Por Rodrigo Romo Lorenzo

 

 

El avance de la tecnología, cuando menos desde la Revolución Industrial, ha tomado con frecuencia el aspecto de una inundación, del desborde de un río, de un tsunami de consecuencias que cambia la fisonomía de nuestra circunstancia. Ha sido una fuerza de creación y destrucción, como lo atestiguaron los pueblos dedicados al carbón cuando el petróleo los declaró obsoletos. Economías establecidas cayeron con estruendo y se levantaron nombres nuevos como la heráldica de los nuevos tiempos.

Pero nunca habíamos visto una aceleración como la que nos rodea. La máquina de vapor tardó un siglo antes de imponer sus reglas por todo el orbe y en nuestros días una ola de dispositivos tecnológicos nos abrumó y modificó nuestras costumbres en el breve intervalo de un decenio. La obsolescencia que acompasa envejecer permite un traslado natural de la estafeta a la generación siguiente pero, como evidencia de la falta de sincronización de los pulsos actuales, los viejos que hoy todavía detentan las posiciones de poder están bajo el sitio de fuerzas que, en su mayoría, son incapaces de entender, por lo que sus respuestas yerran el blanco como apotecarios que quieren detener la Peste Negra con una infusión de hierbas.

Pero lo que me enfurece en el plano general o global de las cosas, me llena de tristeza en el ámbito personal. Como si hubiera entrado en las páginas de la novela de J. M. Coetzee, Hombre lento, en los últimos meses he reparado en el desamparo que se apodera de los viejos a mi alrededor en su relación con la tecnología. El tiempo los rebasa, pero sus relojes dejan de funcionar; los consume como una enfermedad. Tratan de avanzar como a través de pegamento y escuchan, amortiguada, la frase de los latinos que decía Tempus edax, el tiempo todo lo devasta.

La pérdida de facultades tiene acompañamiento en la incapacidad de absorber más novedades, especialmente con el ciclo furioso e irresponsable de reinvención anual de los productos tecnológicos. No hay pausa posible para aprehender el impacto y significado de una innovación cuando la siguiente llega y la desplaza con toda rudeza en pocos meses.

¡Si tan solo fuera cuestión de conseguir la ayuda de un bastón moderno! Pero se trata de un lenguaje que les resulta casi imposible decodificar. Su experiencia deja de servir de manera súbita; las referencias confiables que obtuvieron durante sus trayectorias profesionales dejan de tener sentido y los ejemplos de la época análoga sólo alcanzan malas traducciones en el universo digital.

Saben que sus lecciones de vida siguen vigentes pero han visto disminuida su capacidad para transmitirlas. Las paredes de la nueva prisión se cierran sobre ellos sin que la lucidez los pueda defender de la incomunicación. Están habitando una desolación mucho antes que el declive final los libere de la necesidad de permanecer al día.

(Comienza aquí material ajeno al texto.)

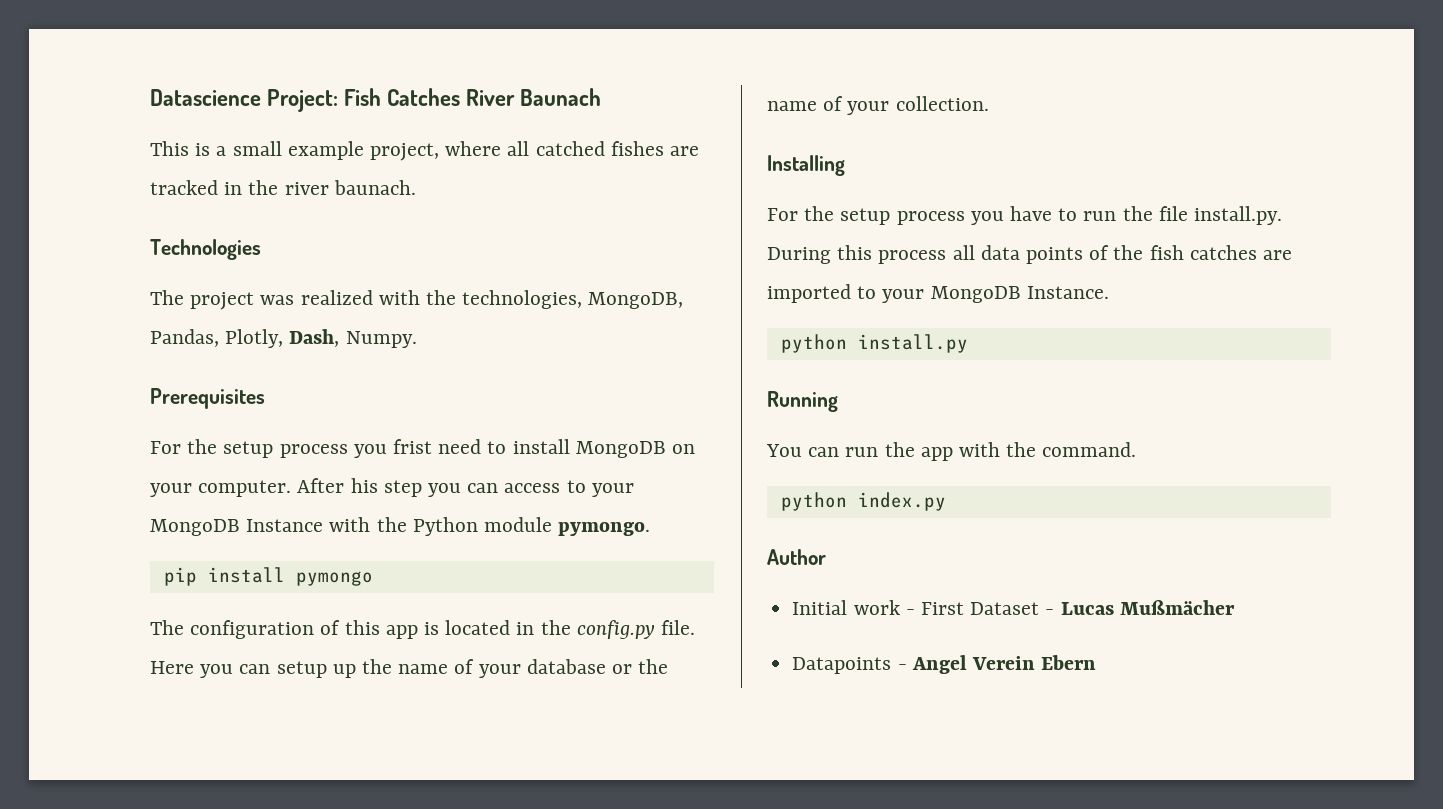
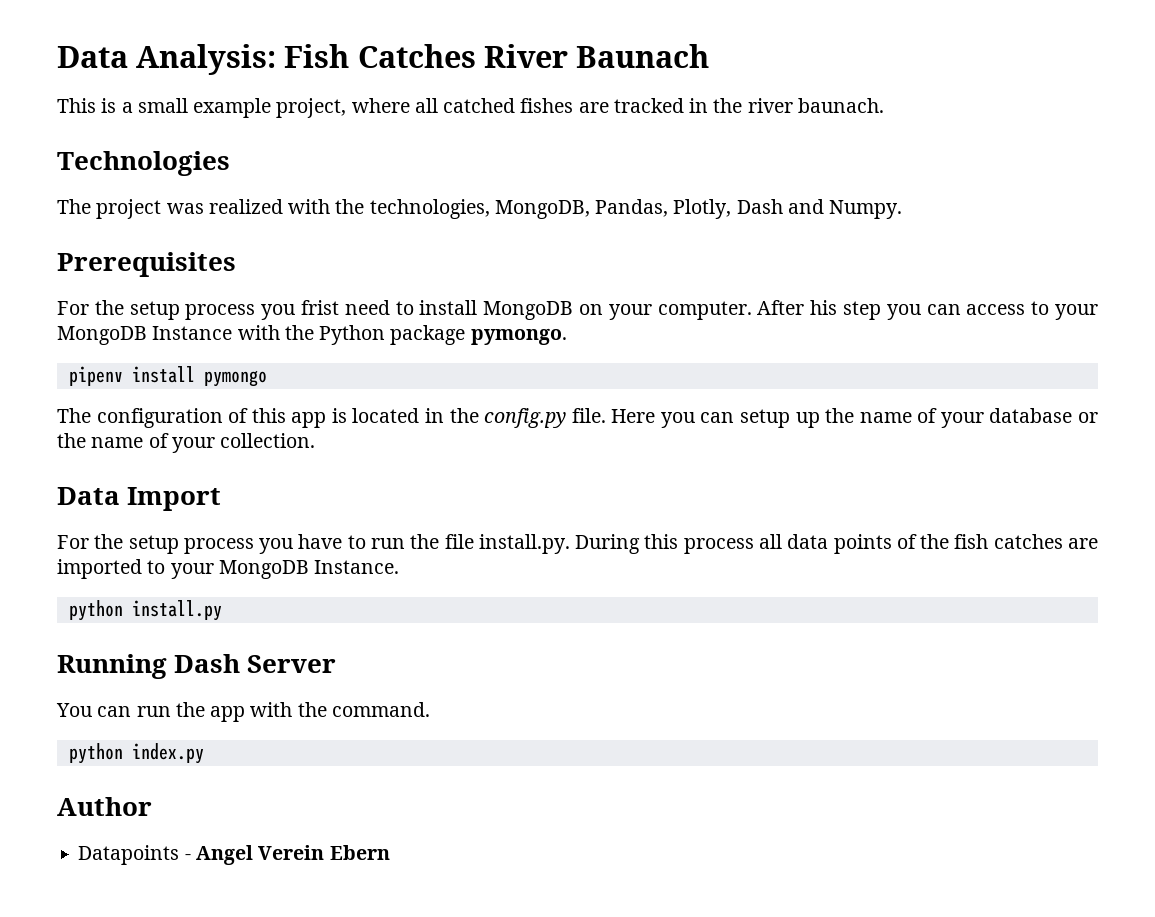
[150,89,339,112] Datascience Project: -> [57,44,277,75] Data Analysis:
[289,329,340,347] Dash, -> [736,199,824,214] Dash and
[484,517,553,532] module -> [390,325,466,345] package
[163,567,197,586] pip -> [68,366,123,386] pipenv
[767,155,845,176] Installing -> [57,487,222,511] Data Import
(838, 401) none -> [174,654,337,673] Dash Server
[792,600,1235,615] // Initial work - First Dataset - Lucas Mußmächer -> (152, 806) none

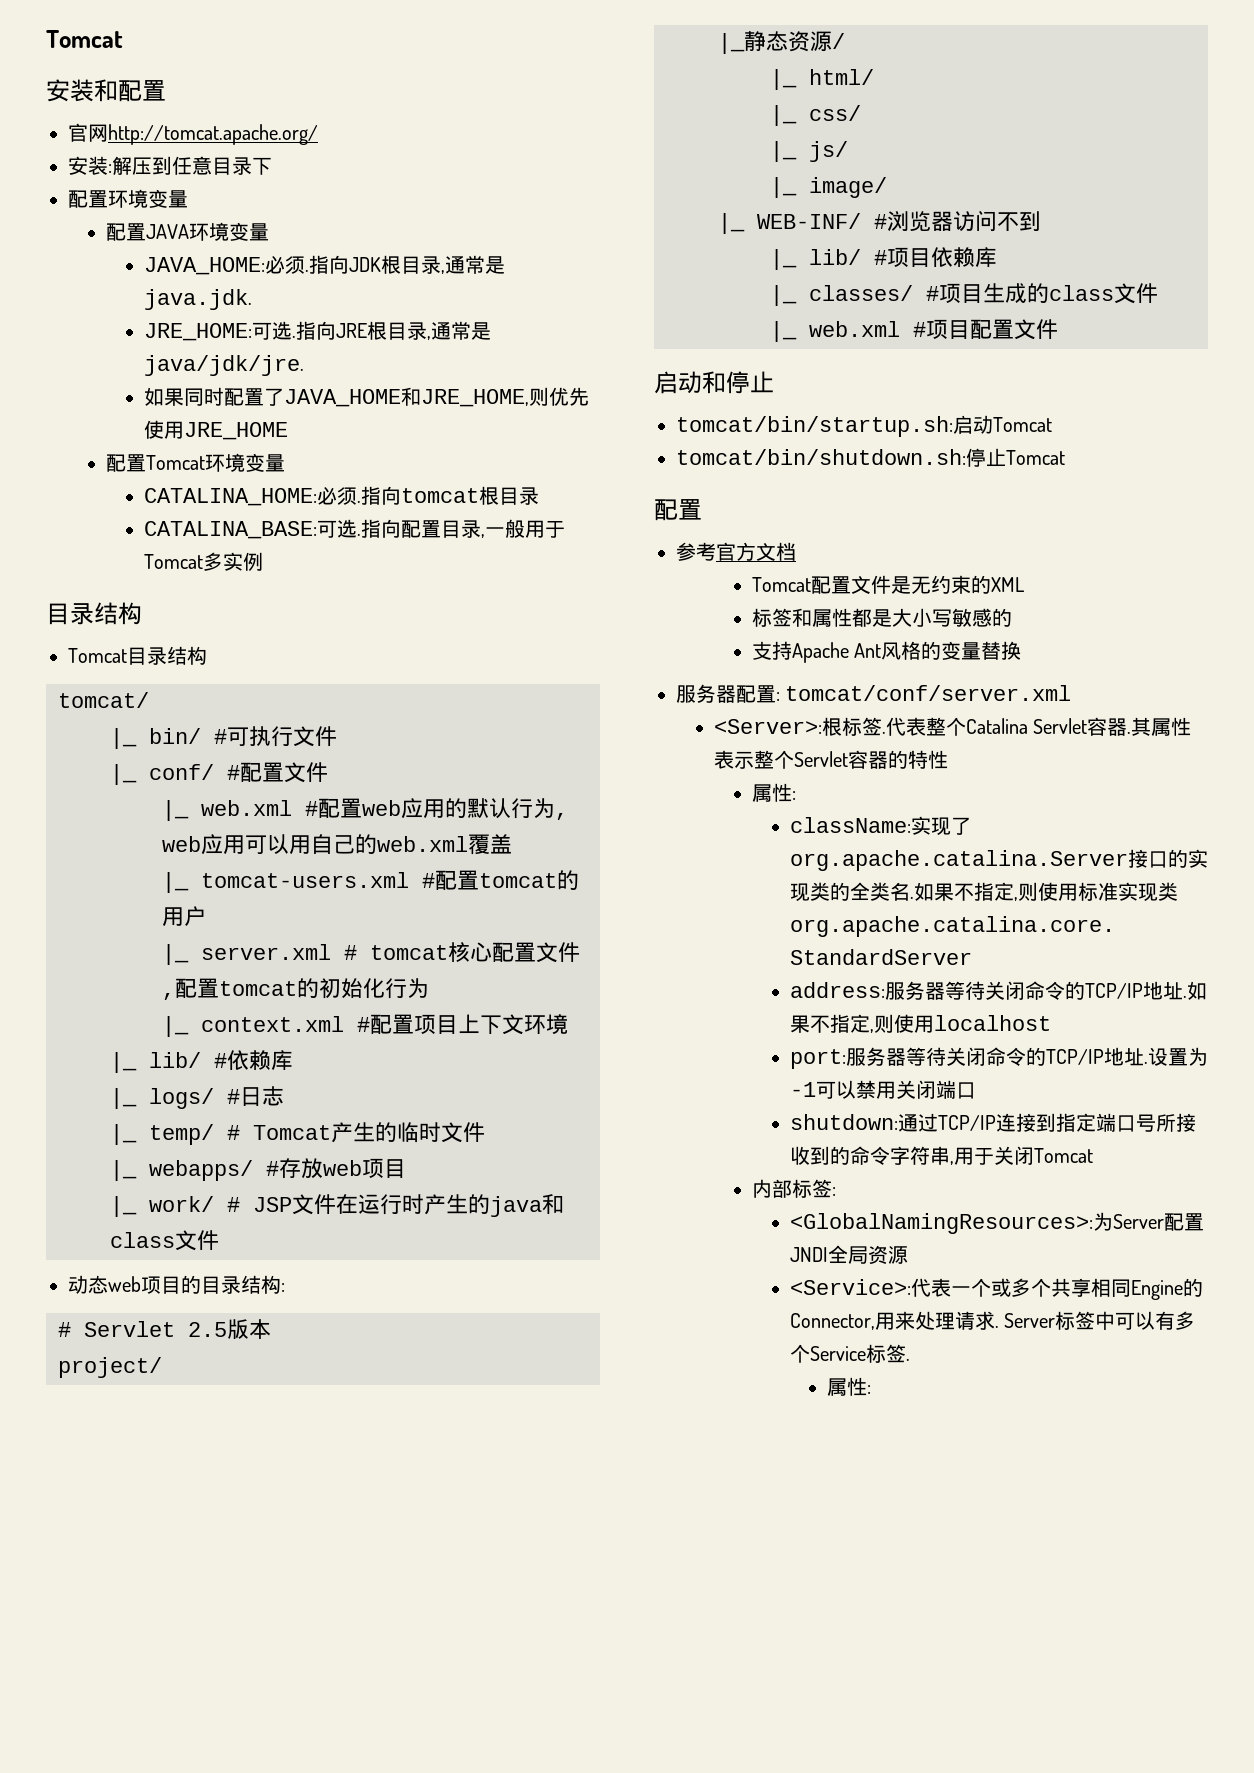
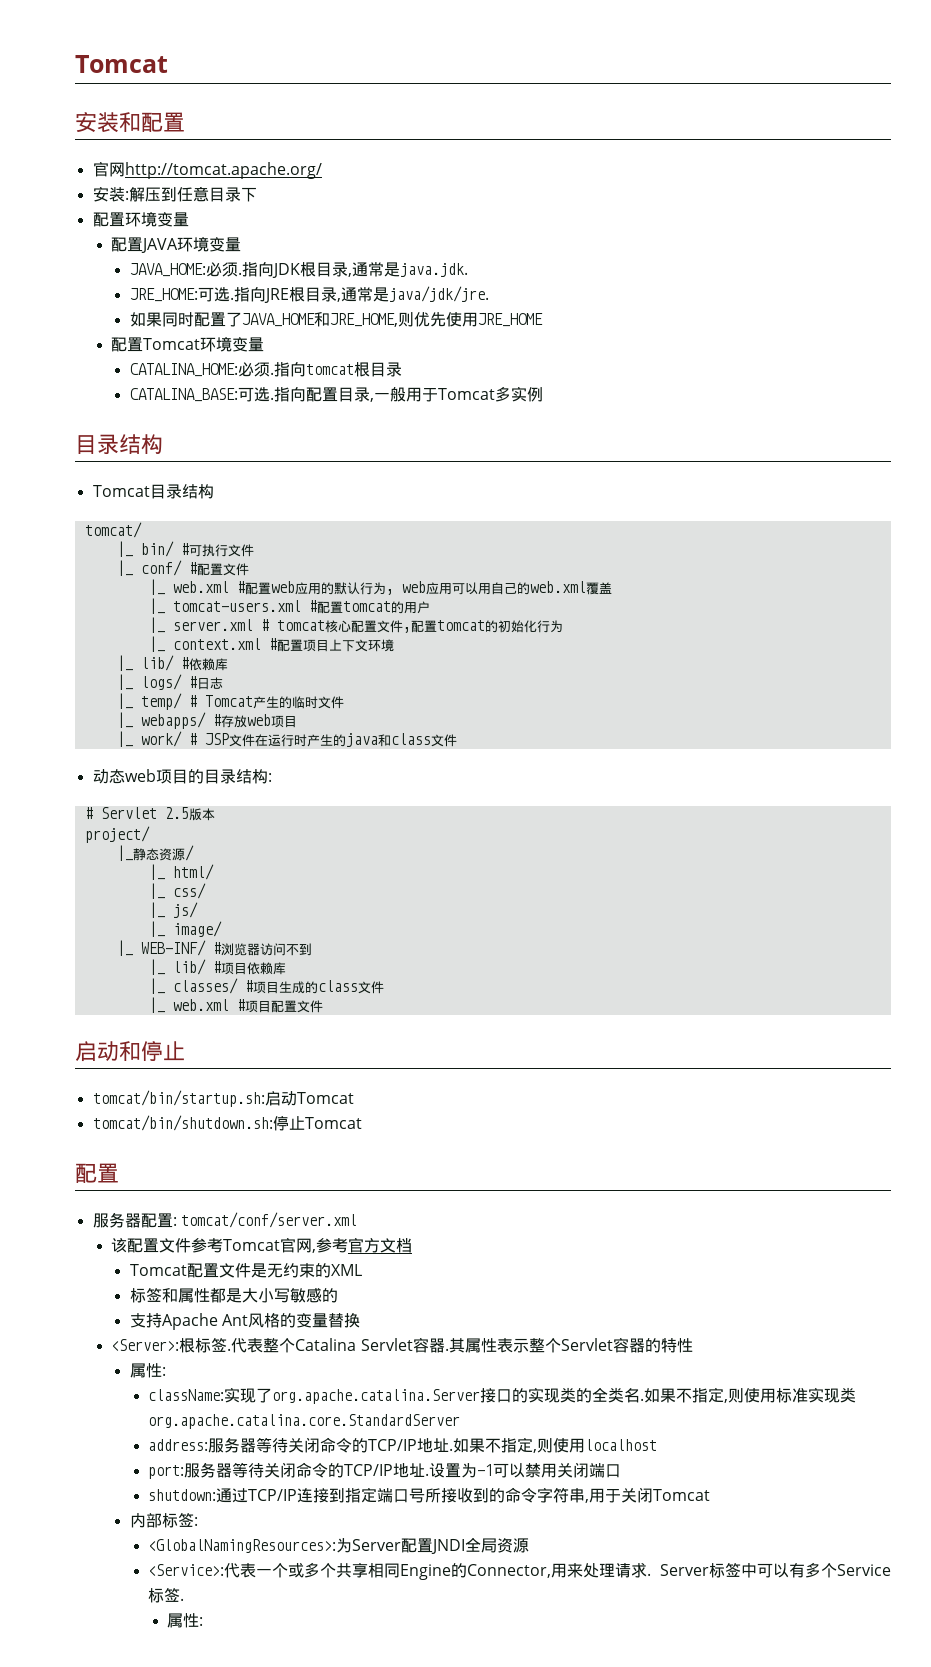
(702, 509) none -> [92,1212,357,1228] [111,1237,317,1253] 服务器配置: tomcat/conf/server.xml // 该配置文件参考Tomcat官网,
[676,684,1072,703] // 服务器配置: tomcat/conf/server.xml -> (361, 1320) none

Entonces comienza la dependencia. En un primer momento era el comentario divertido de llamar a los nietos para que les explicaran el funcionamiento de los DVD y ahora incluso tienen que rendir el control sobre sus cuentas bancarias para asegurar que no les vean la cara y les vacíen el dinero. La senilidad pre-tecnológica-digital los está convirtiendo en miembros tempranos de un asilo distópico.

La indiferencia de la tecnología sobre el destino de esa generación es palpable. Es el doctor joven que diagnostica a los viejos, amable pero convencido que tienen poco que ofrecer a la tribu. Pero ese joven no aprecia la pérdida temprana de esos aprendizajes. Llegará el momento en que le hagan falta y no encuentre la manera de reestablecer la conversación, especialmente porque la generación sucesora, la mía, también habrá perdido del hilo de la madeja antes de tiempo. Posiblemente tengan que imaginar la vejez por medio de una consulta al ChatGPT Ultra que les explique el concepto del atardecer.